Print all records exactly, pictures left out.

[Stored items]
------------

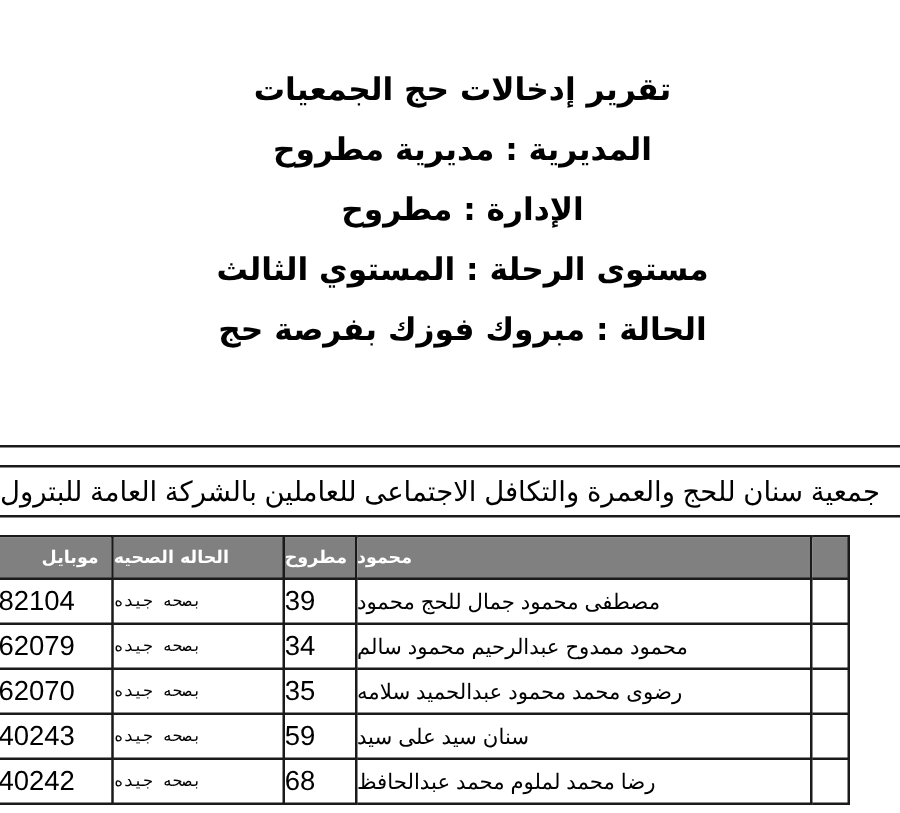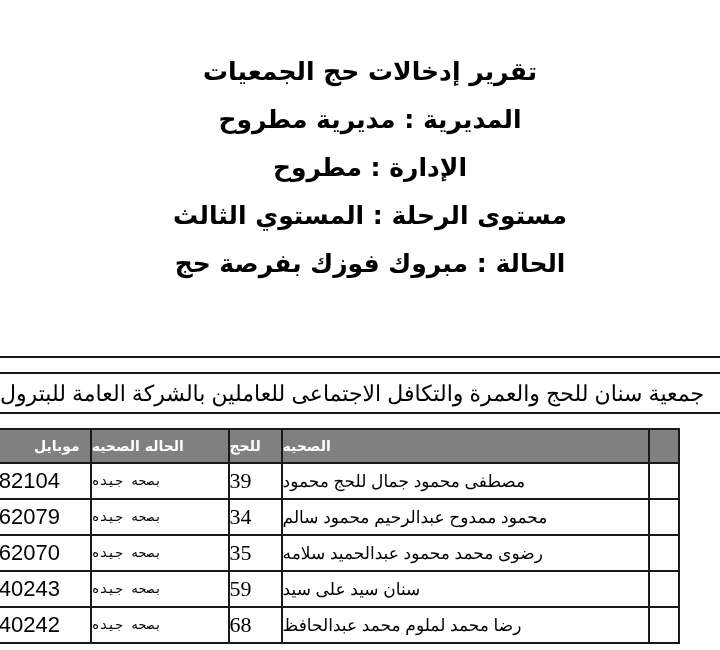--- a/index.html
+++ b/index.html
@@ -77,7 +77,7 @@
     <tr>
       <th style="text-align:right;padding-right:10px;">موبايل</th>
       <th>الحاله الصحيه</th>
-      <th>للحج</th>
+      <th>مطروح</th>
       <th>الصحيه</th>
       <th></th>
     </tr>

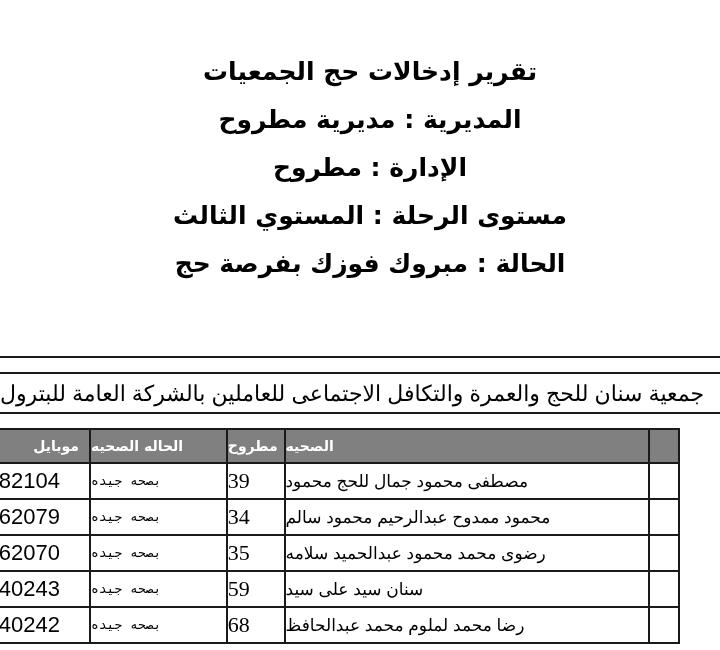--- a/index.html
+++ b/index.html
@@ -78,7 +78,7 @@
       <th style="text-align:right;padding-right:10px;">موبايل</th>
       <th>الحاله الصحيه</th>
       <th>مطروح</th>
-      <th>الصحيه</th>
+      <th>محمود</th>
       <th></th>
     </tr>
   </thead>

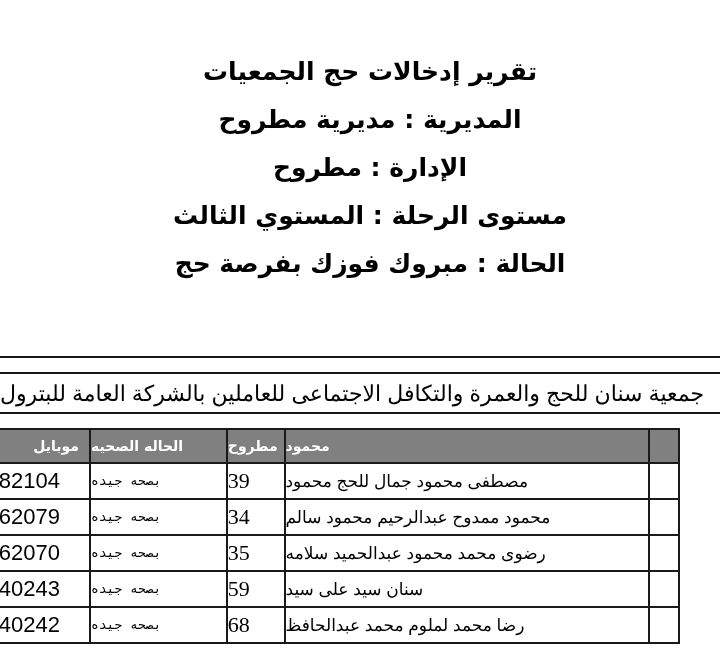--- a/index.html
+++ b/index.html
@@ -45,7 +45,7 @@
   .c-extra { width: 40px; }
   td.mobile { font-family: "Liberation Sans", sans-serif; font-size: 22px; text-align: right; padding-right: 6px; }
   td.health { font-family: Liberation Mono, monospace; font-size: 13px; direction: rtl; }
-  td.age { font-family: Liberation Serif, serif; font-size: 22px; }
+  td.age { font-family: Liberation Sans, sans-serif; font-size: 22px; }
   td.name { font-family: "Liberation Sans", sans-serif; font-size: 17px; direction: rtl; }
 </style>
 </head>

------------

> **EXERCISE SOLUTION**:
--- a/index.html
+++ b/index.html
@@ -77,7 +77,7 @@
     <tr>
       <th style="text-align:right;padding-right:10px;">موبايل</th>
       <th>الحاله الصحيه</th>
-      <th>للحج</th>
+      <th>مطروح</th>
       <th>الصحيه</th>
       <th></th>
     </tr>

--- a/index.html
+++ b/index.html
@@ -78,7 +78,7 @@
       <th style="text-align:right;padding-right:10px;">موبايل</th>
       <th>الحاله الصحيه</th>
       <th>مطروح</th>
-      <th>الصحيه</th>
+      <th>محمود</th>
       <th></th>
     </tr>
   </thead>

--- a/index.html
+++ b/index.html
@@ -45,7 +45,7 @@
   .c-extra { width: 40px; }
   td.mobile { font-family: "Liberation Sans", sans-serif; font-size: 22px; text-align: right; padding-right: 6px; }
   td.health { font-family: Liberation Mono, monospace; font-size: 13px; direction: rtl; }
-  td.age { font-family: Liberation Serif, serif; font-size: 22px; }
+  td.age { font-family: Liberation Sans, sans-serif; font-size: 22px; }
   td.name { font-family: "Liberation Sans", sans-serif; font-size: 17px; direction: rtl; }
 </style>
 </head>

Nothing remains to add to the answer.